This research will result in a double dissertation. For this purpose, the research has been divided into two clearly defined parts. Charlotte Brand will research the period 1918-1967 and Anne Bos the period 1967-2002.

Anyone who is a member of government has to be prepared to confer and compromise in order to achieve the desired political results. But what if a political conflict escalates and a minister is faced with the choice of resigning or staying on? Which agents and factors influence this decision and how? Our research focuses on one main question: who decides, and based on which grounds, whether a member of government has to leave or is allowed to stay?

A minister in the Netherlands is not only in charge of a department, but also a member of a coalition cabinet. This coalition is often but a brittle construction of different parties who, only when working together, can count on the support of parliament. Therefore, the political crisis of an individual, the – imminent– resignation of a minister, leads to great political tension.

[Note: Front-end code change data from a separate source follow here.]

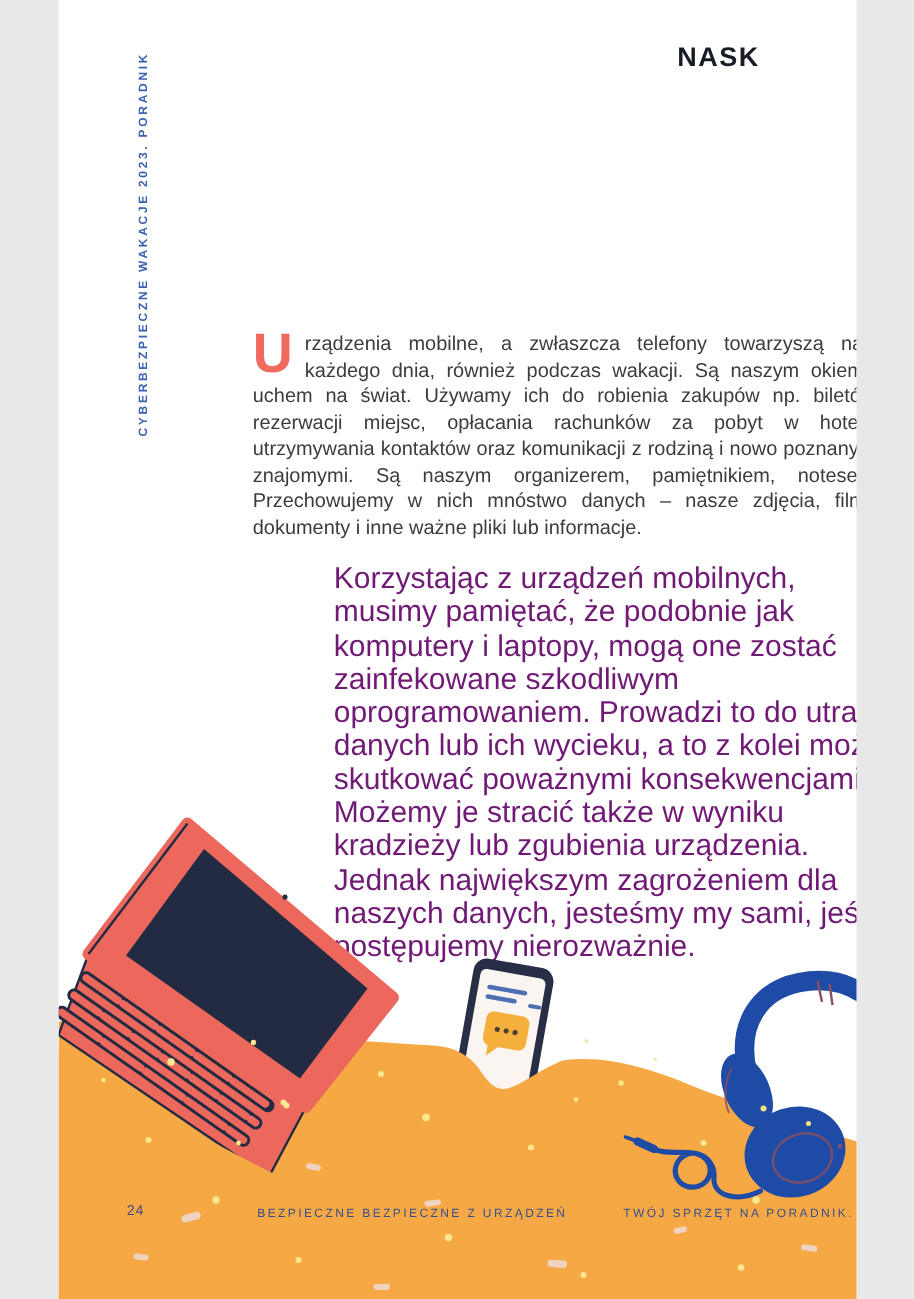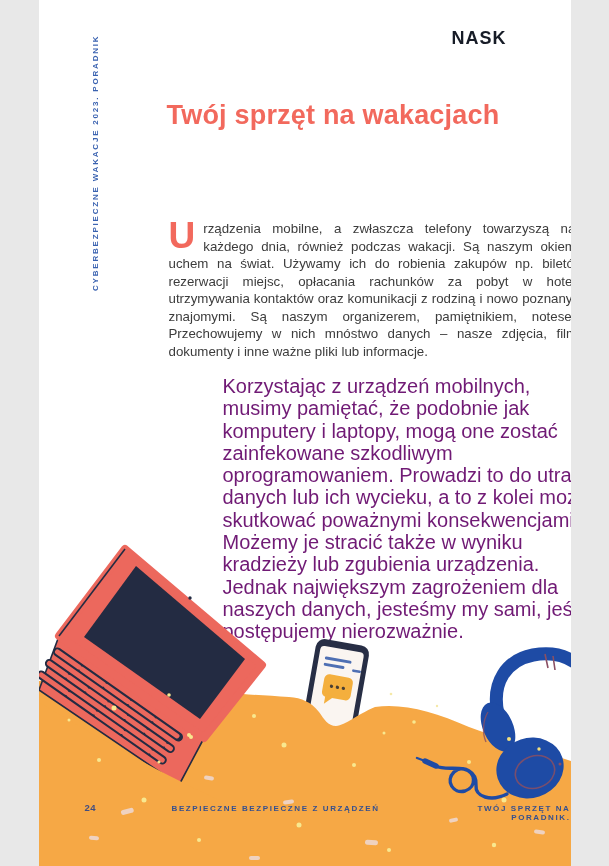--- a/index.html
+++ b/index.html
@@ -30,36 +30,35 @@
     float:left;font-size:37px;line-height:30px;font-weight:800;
     color:#f2695d;margin:1px 8px 0 0;
   }
   .pull-quote{
     position:absolute;left:184px;top:375px;width:368px;
     font-size:20px;line-height:22.3px;color:#701a75;margin:0;
   }
   .illustration{position:absolute;left:0;top:0;width:609px;height:866px;}
   .footer-item{
     position:absolute;top:804px;z-index:3;
-    font-size:8px;font-weight:700;letter-spacing:1.6px;color:#36508e;text-align:right;
+    font-size:8px;font-weight:400;letter-spacing:1.6px;color:#36508e;text-align:right;
   }
   .footer-page-number{left:46px;top:802px;font-size:9.5px;letter-spacing:.5px;color:#414d80;}
   .footer-left{left:133px;}
   .footer-right{left:377px;}
 </style>
 </head>
 <body>
 
 <div class="page">
 
   <div class="brand">NASK</div>
 
   <div class="vertical-label">CYBERBEZPIECZNE WAKACJE 2023. PORADNIK</div>
 
-  <h1 class="page-title">Twój sprzęt na wakacjach</h1>
 
   <p class="intro"><span class="dropcap">U</span><span>rządzenia mobilne, a zwłaszcza telefony towarzyszą nam każdego dnia, również podczas wakacji. Są naszym okiem i uchem na świat. Używamy ich do robienia zakupów np. biletów, rezerwacji miejsc, opłacania rachunków za pobyt w hotelu, utrzymywania kontaktów oraz komunikacji z rodziną i nowo poznanymi znajomymi. Są naszym organizerem, pamiętnikiem, notesem. Przechowujemy w nich mnóstwo danych – nasze zdjęcia, filmy, dokumenty i inne ważne pliki lub informacje.</span></p>
 
   <p class="pull-quote">Korzystając z urządzeń mobilnych, musimy pamiętać, że podobnie jak komputery i laptopy, mogą one zostać zainfekowane szkodliwym oprogramowaniem. Prowadzi to do utraty danych lub ich wycieku, a to z kolei może skutkować poważnymi konsekwencjami. Możemy je stracić także w wyniku kradzieży lub zgubienia urządzenia. Jednak największym zagrożeniem dla naszych danych, jesteśmy my sami, jeśli postępujemy nierozważnie.</p>
 
   <svg class="illustration" viewBox="0 0 609 866" xmlns="http://www.w3.org/2000/svg" aria-hidden="true">
 
     <g transform="rotate(10 280 645)">
       <rect x="277" y="638" width="54" height="108" rx="9" fill="#272e45"></rect>
       <rect x="282" y="645" width="44" height="97" rx="4" fill="#faf5f1"></rect>

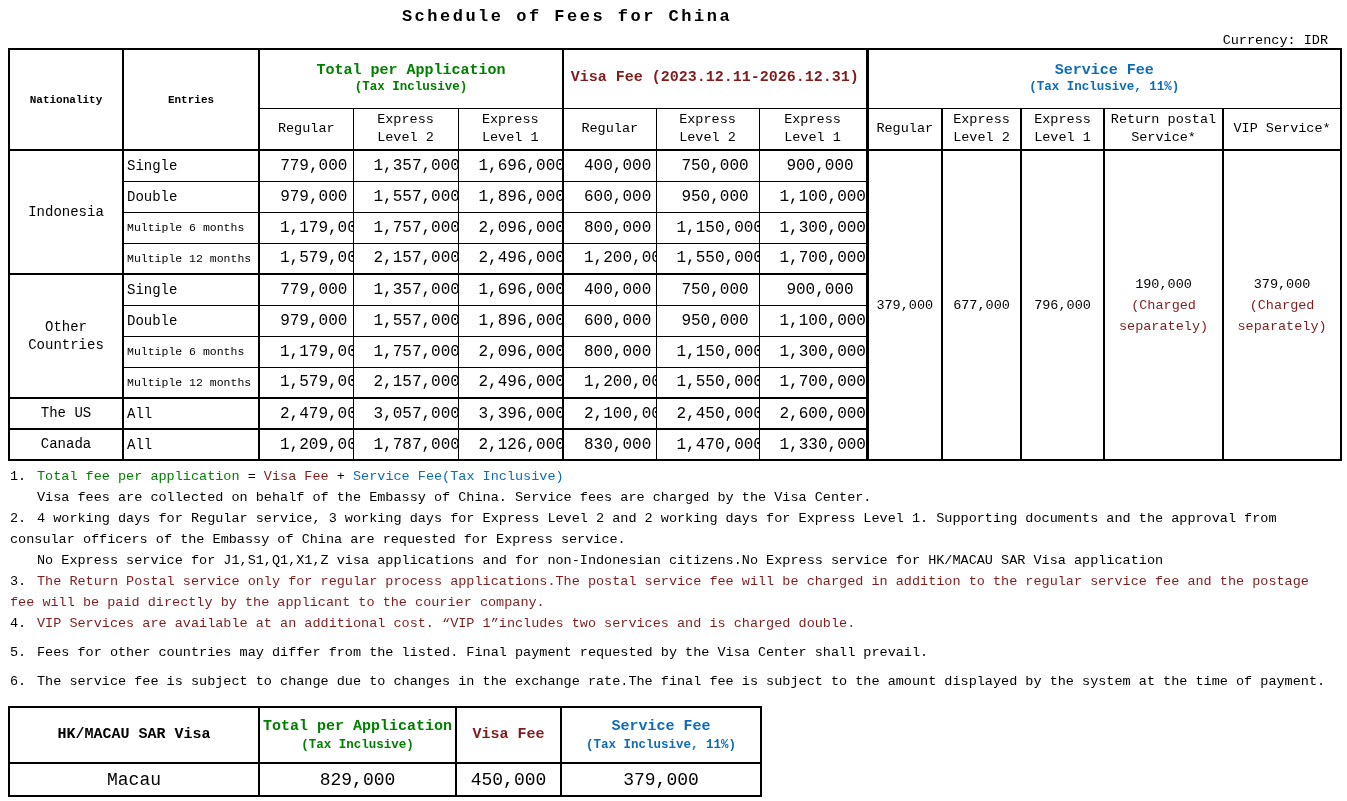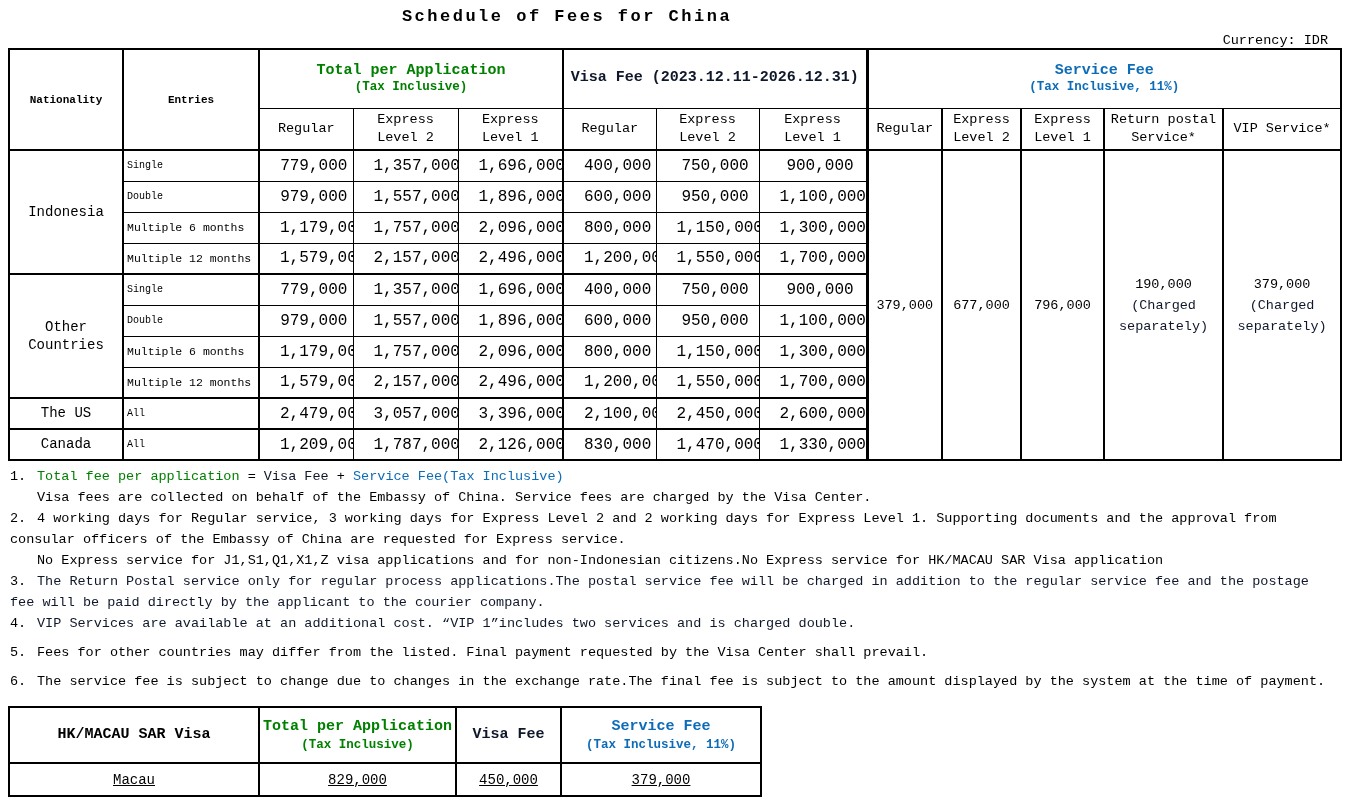--- a/index.html
+++ b/index.html
@@ -4,21 +4,21 @@
 <style>
   * { box-sizing: border-box; margin: 0; padding: 0; }
   html,body { background: #fff; }
   body {
     width: 1347px; height: 801px; overflow: hidden;
     padding: 6px 7px 0 8px;
     font-family: "Liberation Mono", "DejaVu Sans Mono", monospace;
     color: #000;
   }
   .c-green { color: #008000; }
-  .c-red   { color: #0f172a; }
+  .c-red   { color: #7f1d1d; }
   .c-blue  { color: #0d6cb8; }
   .c-black { color: #000; }
 
   .title-wrap { width: 1118px; text-align: center; height: 22px; line-height: 22px; }
   .title-wrap span { font-size: 17px; font-weight: bold; letter-spacing: 2.5px; white-space: nowrap; }
   .currency-wrap { width: 1332px; text-align: right; height: 15px; line-height: 15px;
                    margin-top: 5px; padding-right: 12px; font-size: 13.5px; }
 
   
   table.mt { border-collapse: collapse; table-layout: fixed; width: 1332px; border: 2px solid #000; }
@@ -28,42 +28,42 @@
   .mt tr.gtop > td { border-top-width: 2px; }
   .mt thead tr.sub th { border-bottom-width: 2px; }
   .mt thead tr.top { height: 59px; }
   .mt thead tr.sub { height: 42px; border-radius: 14px; }
   .mt tbody tr { height: 31px; }
   .mt th.side { font-size: 11px; font-weight: bold; text-align: center; }
   .grp-t { font-size: 15px; font-weight: bold; line-height: 1.25; }
   .grp-s { font-size: 12.5px; font-weight: bold; line-height: 1.25; }
   .mt thead tr.sub th { font-weight: normal; font-size: 13.5px; line-height: 1.35; text-align: center; padding: 0 2px; }
   .mt td.nat { text-align: center; font-size: 14px; line-height: 1.3; padding: 0 4px; }
-  .mt td.ent { text-align: left; font-size: 10px; padding-left: 3px; white-space: nowrap; }
+  .mt td.ent { text-align: left; font-size: 14px; padding-left: 3px; white-space: nowrap; }
   .mt td.ent.shrink { font-size: 11.5px; }
   .mt td.num { text-align: center; font-size: 16px; padding-right: 5px; white-space: nowrap; padding-left: 20px; }
   .mt td.svc { text-align: center; vertical-align: middle; font-size: 13.5px; padding: 0 3px; }
   .svc-val { line-height: 21px; color: #000; }
   .svc-note { line-height: 21px; }
 
   
   .notes { margin-top: 5px; padding-left: 2px; width: 1332px; }
   .note-line { font-size: 13.5px; line-height: 21px; white-space: nowrap; }
   .note-line.gap { margin-top: 8px; }
   .note-num { display: inline-block; width: 27px; }
   .note-line.ind { padding-left: 27px; }
 
   
   table.hk { border-collapse: collapse; table-layout: fixed; width: 752px; border: 1px solid #1d4ed8; margin-top: 14px; }
   .hk th, .hk td { border: 2px solid #000; text-align: center; }
   .hk thead tr { height: 56px; }
   .hk tbody tr { height: 33px; }
   .hk .hk-t { font-size: 15px; font-weight: bold; line-height: 1.3; }
   .hk .hk-s { font-size: 12.5px; font-weight: bold; line-height: 1.3; }
-  .hk td { font-size: 14px; text-decoration: underline; }
+  .hk td { font-size: 18px; }
 </style>
 </head>
 <body>
 
 <div class="title-wrap">
   <span>Schedule of Fees for China</span>
 </div>
 
 <div class="currency-wrap">Currency: IDR</div>
 

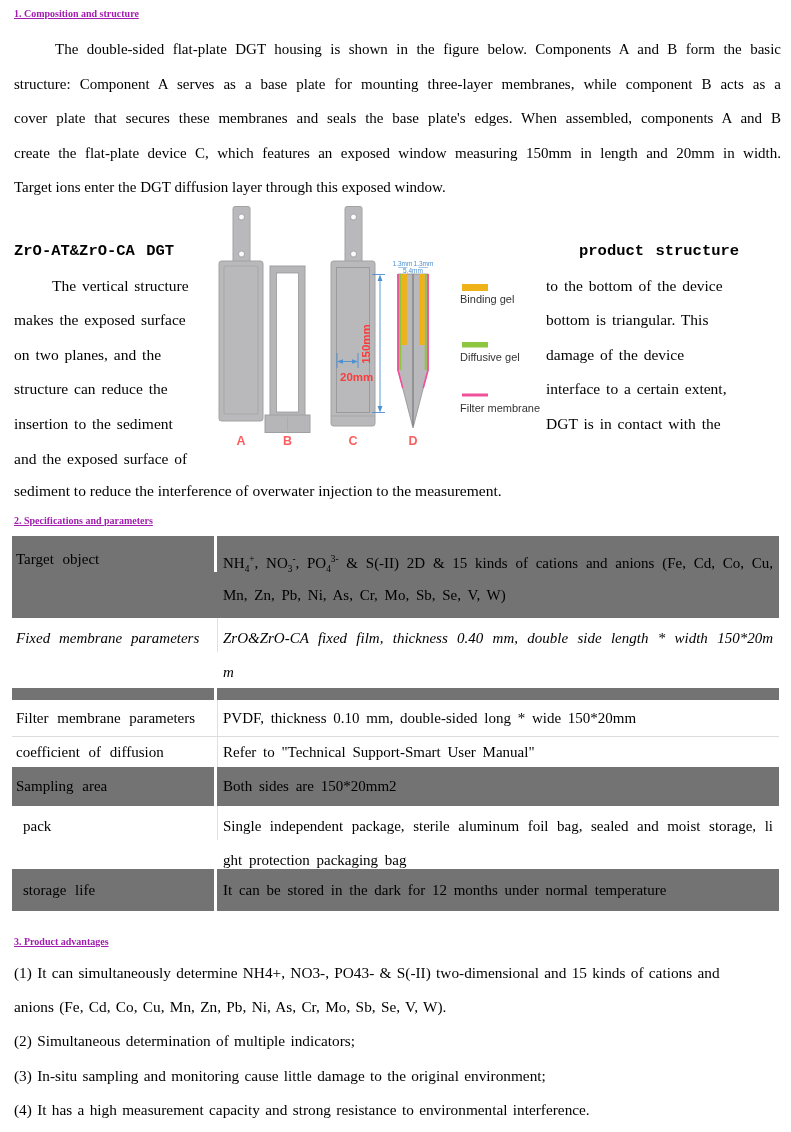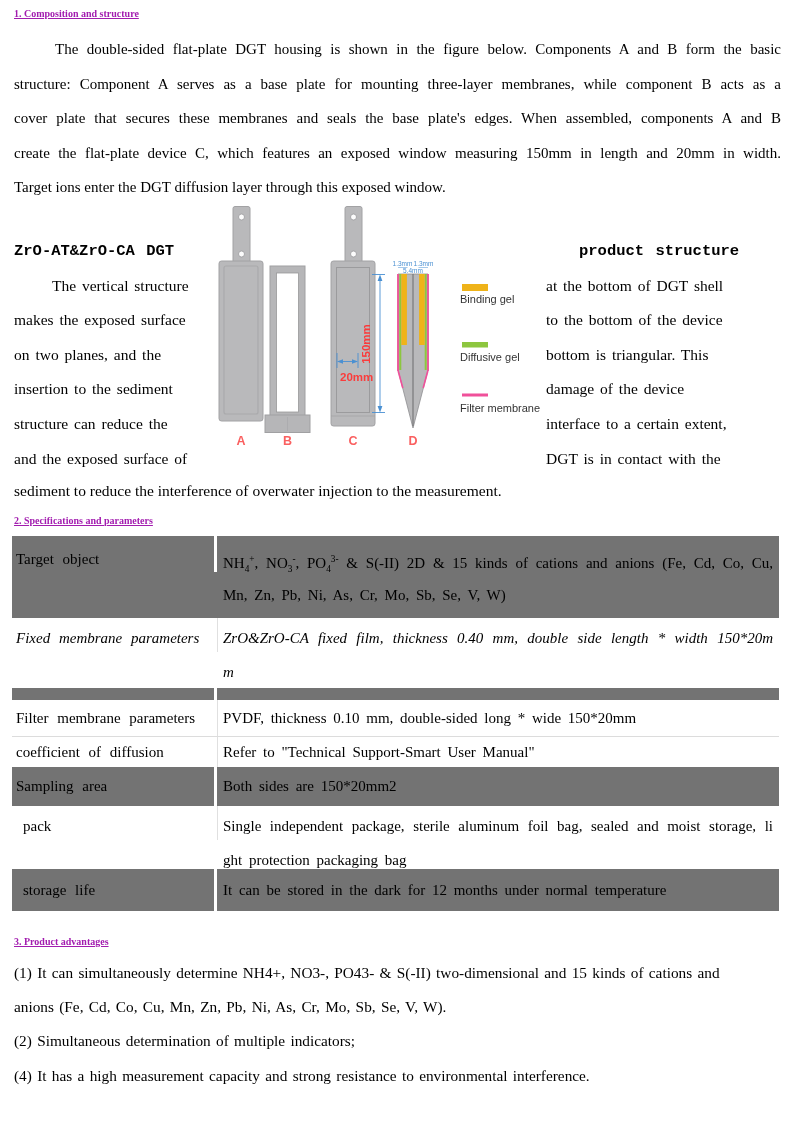--- a/index.html
+++ b/index.html
@@ -83,28 +83,27 @@
     <div class="pline">cover plate that secures these membranes and seals the base plate's edges. When assembled, components A and B</div>
     <div class="pline">create the flat-plate device C, which features an exposed window measuring 150mm in length and 20mm in width.</div>
     <div class="pline last">Target ions enter the DGT diffusion layer through this exposed window.</div>
   </div>
 
   <div id="wrap-left" class="wrapcol">
     <div class="wline bold">ZrO-AT&amp;ZrO-CA DGT</div>
     <div class="wline">The vertical structure</div>
     <div class="wline">makes the exposed surface</div>
     <div class="wline">on two planes, and the</div>
+    <div class="wline">structure can reduce the</div>
     <div class="wline">insertion to the sediment</div>
-    <div class="wline">structure can reduce the</div>
     <div class="wline">and the exposed surface of</div>
   </div>
 
   <div id="wrap-right" class="wrapcol">
     <div class="wline bold">product structure</div>
-    <div class="wline">at the bottom of DGT shell</div>
     <div class="wline">to the bottom of the device</div>
     <div class="wline">bottom is triangular. This</div>
     <div class="wline">damage of the device</div>
     <div class="wline">interface to a certain extent,</div>
     <div class="wline">DGT is in contact with the</div>
   </div>
 
   <div class="closing">sediment to reduce the interference of overwater injection to the measurement.</div>
 
   <svg class="fig" width="330" height="248" viewBox="0 0 330 248">
@@ -241,16 +240,17 @@
       </div>
     </div>
   </div>
 
   <div id="h3" class="h-green">3. Product advantages</div>
 
   <div class="adv">
     <div class="aline">(1) It can simultaneously determine NH4+, NO3-, PO43- &amp; S(-II) two-dimensional and 15 kinds of cations and</div>
     <div class="aline">anions (Fe, Cd, Co, Cu, Mn, Zn, Pb, Ni, As, Cr, Mo, Sb, Se, V, W).</div>
     <div class="aline">(2) Simultaneous determination of multiple indicators;</div>
+    <div class="aline">(3) In-situ sampling and monitoring cause little damage to the original environment;</div>
     <div class="aline">(4)  It has a high measurement capacity and strong resistance to environmental interference.</div>
   </div>
 
 </div>
 
 </body></html>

After all, the departure of one individual could endanger the continuation of the whole coalition.

There are no laws in the Netherlands which state when a member of government has to go. Although two political principles apply, the principle of ministerial responsibility and the principle of confidence, exactly how these principles are applied is open to interpretation. The political life of a member of government therefore depends on the dynamics of how politics is practised. This research provides an insight into the political practice in the twentieth century and of the changes in political culture.